It took me about two seconds as a labor nurse to realize that when most babies are born, it looks nothing like it does in the movies.

Rarely does someone’s water break on the sidewalk. Babies usually take a long time to come out. I’ve never heard a woman actually breathe in a “hee-hee-hoo” pattern. And most mamas look like they’ve been through war (but just so joyful) once that baby is on their chest.

Basically, that Friends episode, The One Where Rachel Has a Baby: Part 1 is just not true.

When I got pregnant with my first child, I was pretty sure I didn’t need to attend a birth class. My career had shown me so many things, both good and bad. What could a birth instructor possibly teach me that I didn’t already know? But I wanted to try to have my baby without drugs, and I wanted my husband to understand the process and how he could help me. So I put my “know it all” nurse brain aside and gladly sat down next to my husband on that classroom floor.

The Motherly birth class

Labor is not just a physical process

Unsurprisingly, our labor class involved a lot of time discussing the physical occurrences of birth. Dilation, effacement, stages of labor, pushing time, pelvic size—all of it was addressed. We also spent an evening talking about pushing techniques, partner support, breathing techniques, relaxation and ideal scenarios. All sounds normal, right?

When our birth instructor began to talk about the emotional signposts of labor, I was hooked.

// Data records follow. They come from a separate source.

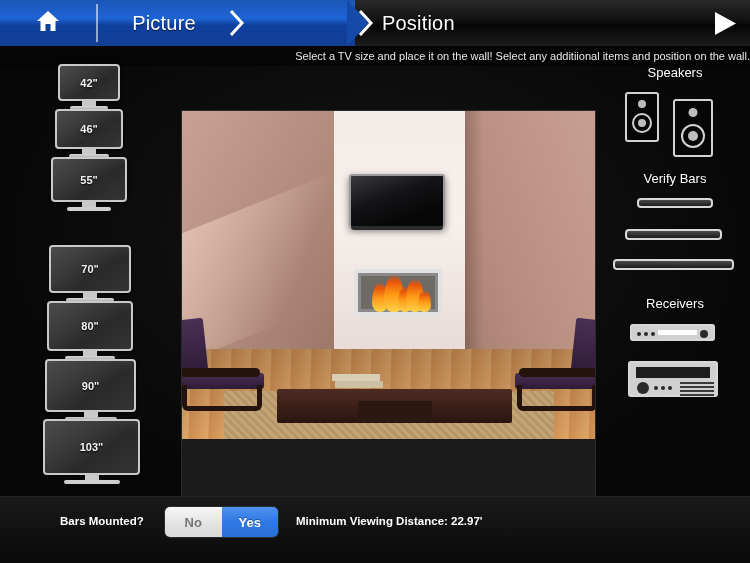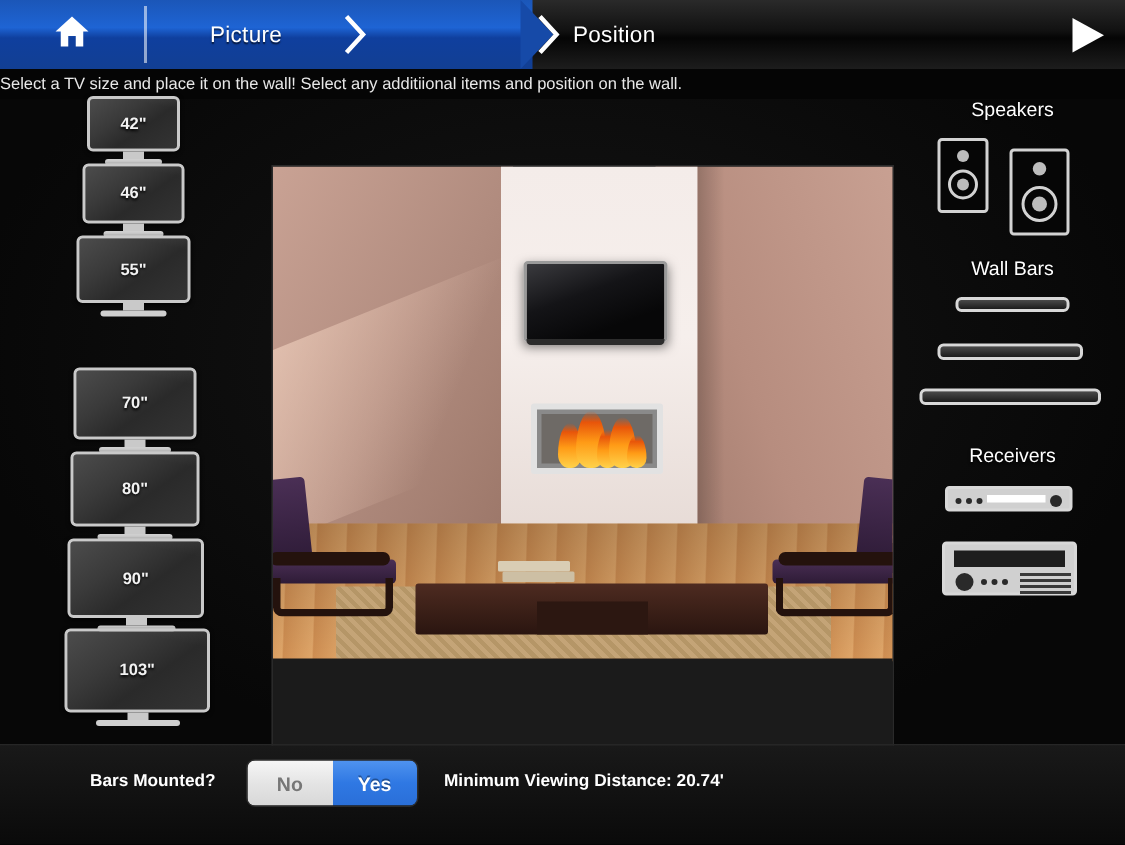--- a/index.html
+++ b/index.html
@@ -38,7 +38,7 @@
   .nav-seg {
     position: absolute; top: 0; height: 46px;
     display: flex; align-items: center; color: #fff;
-    font-size: 15px; letter-spacing: .2px;
+    font-size: 20px; letter-spacing: .2px;
     text-shadow: 0 1px 1px rgba(0,0,0,.65);
   }
   .nav-seg.picture  { left: 98px; width: 132px; justify-content: center; }

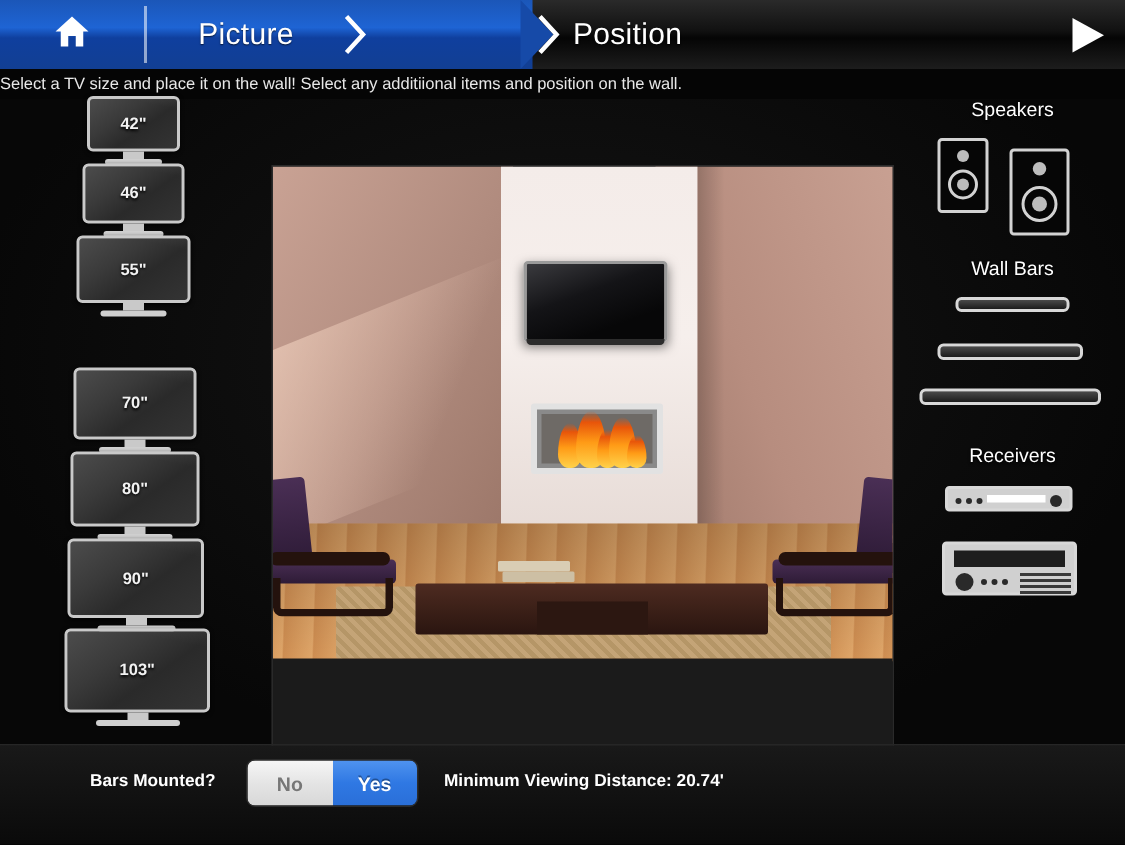--- a/index.html
+++ b/index.html
@@ -59,7 +59,7 @@
   
   .instruction {
     position: absolute; left: 0; top: 46px; width: 750px; height: 20px;
-    display: flex; align-items: center; justify-content: flex-start;
+    display: flex; align-items: center; justify-content: flex-end;
     color: #e8e8e8; font-size: 11px;
     background: #050505;
   }

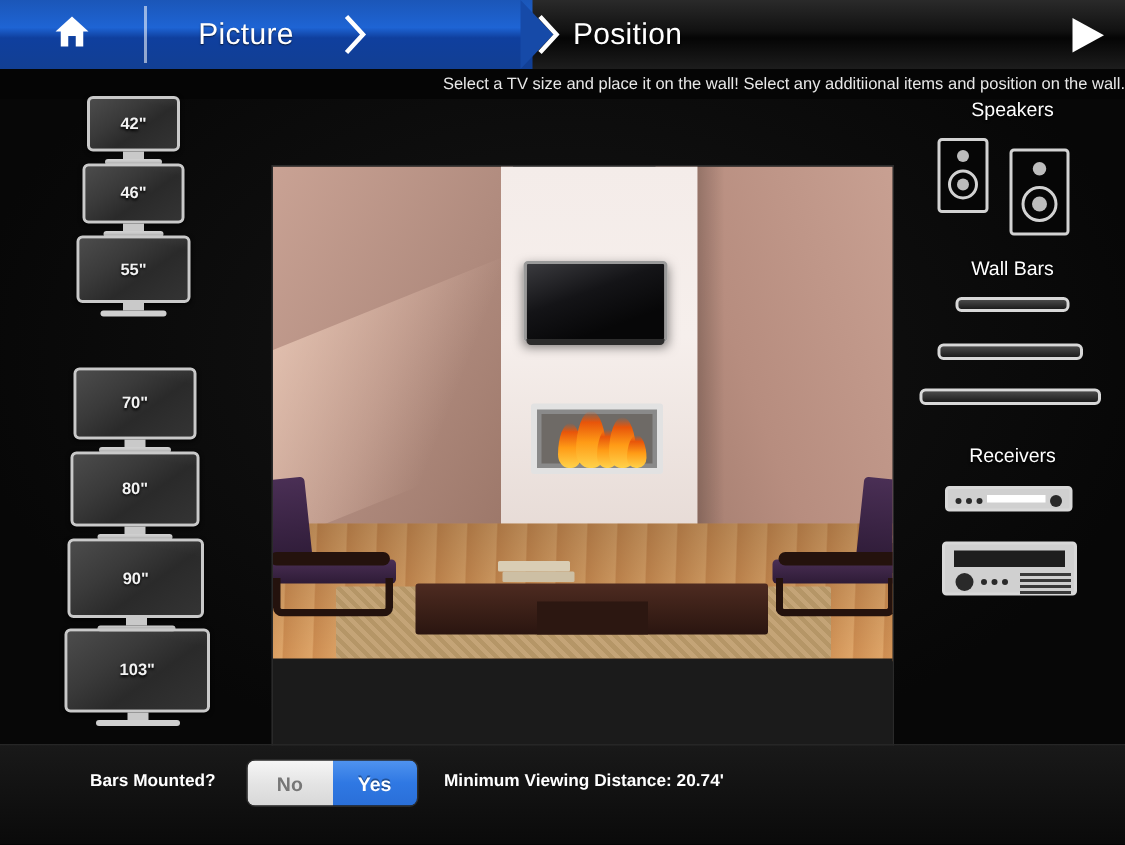--- a/index.html
+++ b/index.html
@@ -402,7 +402,7 @@
           </div>
       </div>
 
-      <div class="rail-title" style="top:105px;">Wall Bars</div>
+      <div class="rail-title" style="top:105px;">Verify Bars</div>
 
       <div class="bar" style="left:37px; top:132px; width:76px; height:10px;"></div>
       <div class="bar" style="left:25px; top:163px; width:97px; height:11px;"></div>

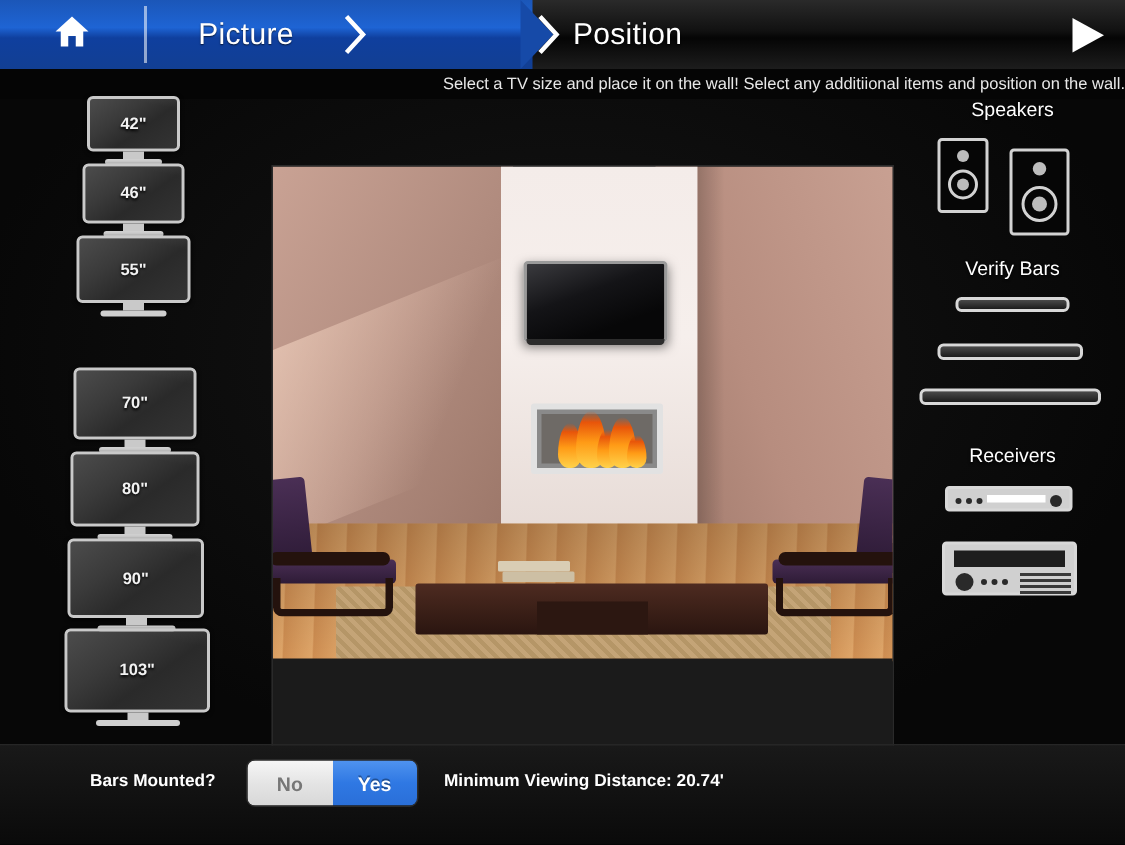--- a/index.html
+++ b/index.html
@@ -492,7 +492,7 @@
     <div class="seg on">Yes</div>
   </div>
 
-  <div class="mvd">Minimum Viewing Distance: 20.74'</div>
+  <div class="mvd">Minimum Viewing Distance: 22.97'</div>
 
 
 </div>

So much of my nursing practice was related to the physical signs of labor and birth. I couldn’t remember ever being taught about the emotional signs a mama displays. As I listened to her teach about each of the emotional signs—and what they meant—I couldn’t help but remember all of the mamas I had cared for. I had watched so many of them march through those emotional signs, but had never fully realized how concisely they indicated what physical labor changes were occurring.

Emotional signposts of labor

Typically, labor occurs in stages: the first stage (labor), the second stage (pushing and delivery of the baby), and the third stage (delivery of the placenta).

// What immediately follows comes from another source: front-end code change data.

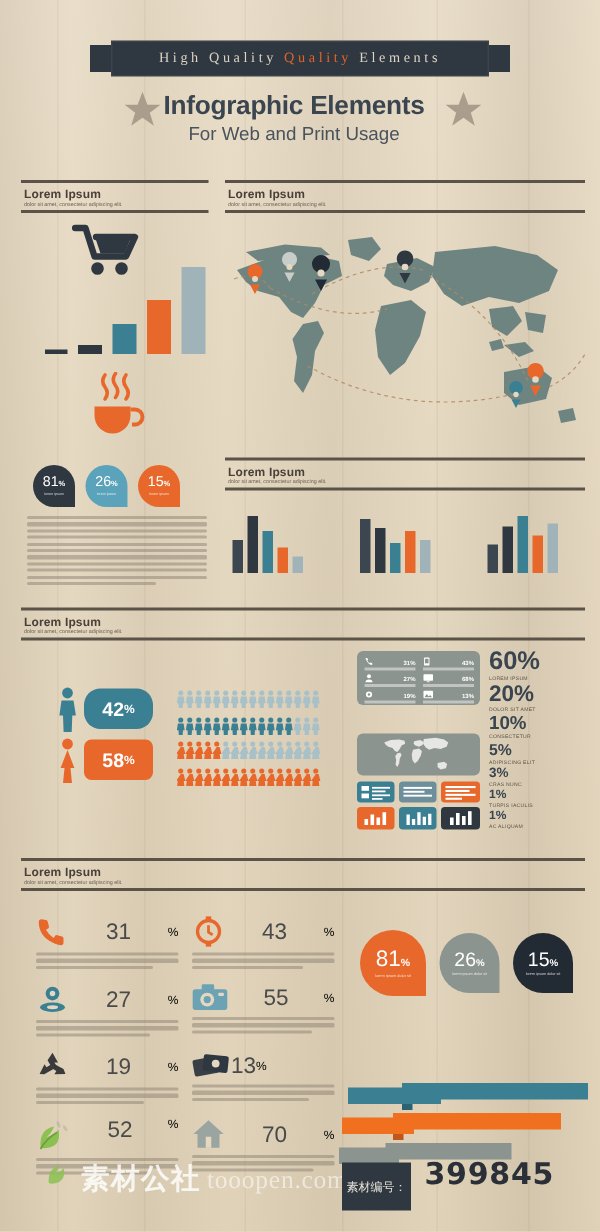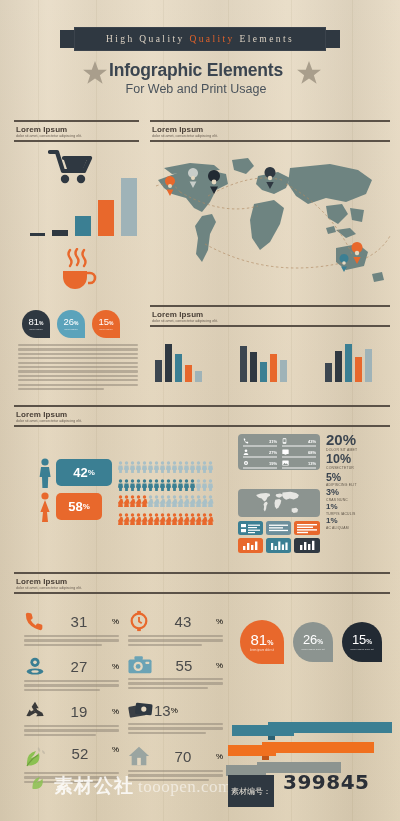--- a/index.html
+++ b/index.html
@@ -732,6 +732,10 @@
 
   <div class="pctlist" style="left:326px;top:432px;width:70px;">
     <div>
+      <div class="pv" style="font-size:17px">60%</div>
+      <div class="pl">LOREM IPSUM</div>
+    </div>
+    <div>
       <div class="pv" style="font-size:15px">20%</div>
       <div class="pl">DOLOR SIT AMET</div>
     </div>

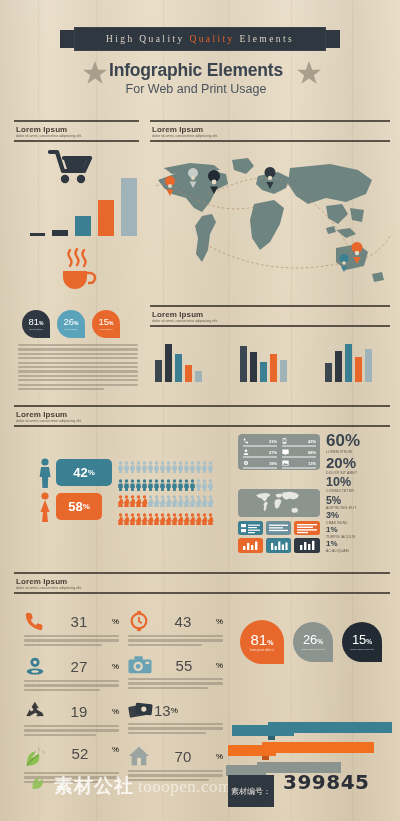--- a/index.html
+++ b/index.html
@@ -303,7 +303,7 @@
         <path d="M3 9 h8 l1.6 10 h-2.4 l-.4 11 h-5.4 l-.4 -11 h-2.4 z" fill="#3b7f93"></path>
       </svg>
   </div>
-  <div class="pill" style="left:56px;top:459px;position:absolute;width:56px;height:27px;background:#3b7f93;">
+  <div class="pill" style="left:56px;top:459px;position:absolute;width:46px;height:27px;background:#3b7f93;border-radius:11px;">
     <span style="font-size:13px">42</span>
     <span style="font-size:8px">%</span>
   </div>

The first stage of labor will be a woman’s longest. That first stage is further broken down into three phases: early labor, active labor and transition.

Most women know most of this. What many women are not taught is that there are emotional signposts that line up with each of the phases of that long first stage of labor. And if you are privileged to birth a baby or watch someone you love labor and birth a baby, you’ll likely be as surprised as I was by how true these emotions are.

Excitement: The first emotional signpost occurs during early labor. The mama is likely smiling, taking pictures, anxious, chatty and restless. Many mamas continue to talk through their contractions.

Seriousness: If a mama is getting serious, she is exhibiting the second emotional signpost of labor, and she has likely moved into active labor. Many women lose modesty, move very slowly and deliberately, stop talking through contractions, and are extremely focused.

Self-doubt: Is mama confused? Scared? Does she no longer think she can do it? These feelings are the third emotional signpost. She has likely stopped trusting herself, her partner and her body. She’s probably ready to call it quits. But, these emotional responses usually mean she is in transition—the last part of the first stage of labor. That means that the baby is close to being born!

Sounds interesting, but what do I do with this knowledge?

Birth is such a personal process. Everyone’s story is so different, so intimate, so perfectly and beautifully theirs. But as a witness to hundreds of births, including my own two, I cannot deny that most women’s bodies are designed to follow similar processes during labor. The more you know about the process, the better you’ll be able to deal with all of the highs and lows.

Tuck these emotional signposts into the back of your brain. Share them with your partner. Talk about it with your doula. My husband and I remember so clearly the moment in both of my births when the self-doubt started—both of our girls were born an hour later!

When you’re laboring, let the seriousness, the confusion, the doubt and the fear all be an encouragement to you and your partner. Labor is one big emotional roller coaster, but those ups and downs also mean you are making progress. You are doing it. You are that much closer to holding that baby in your arms.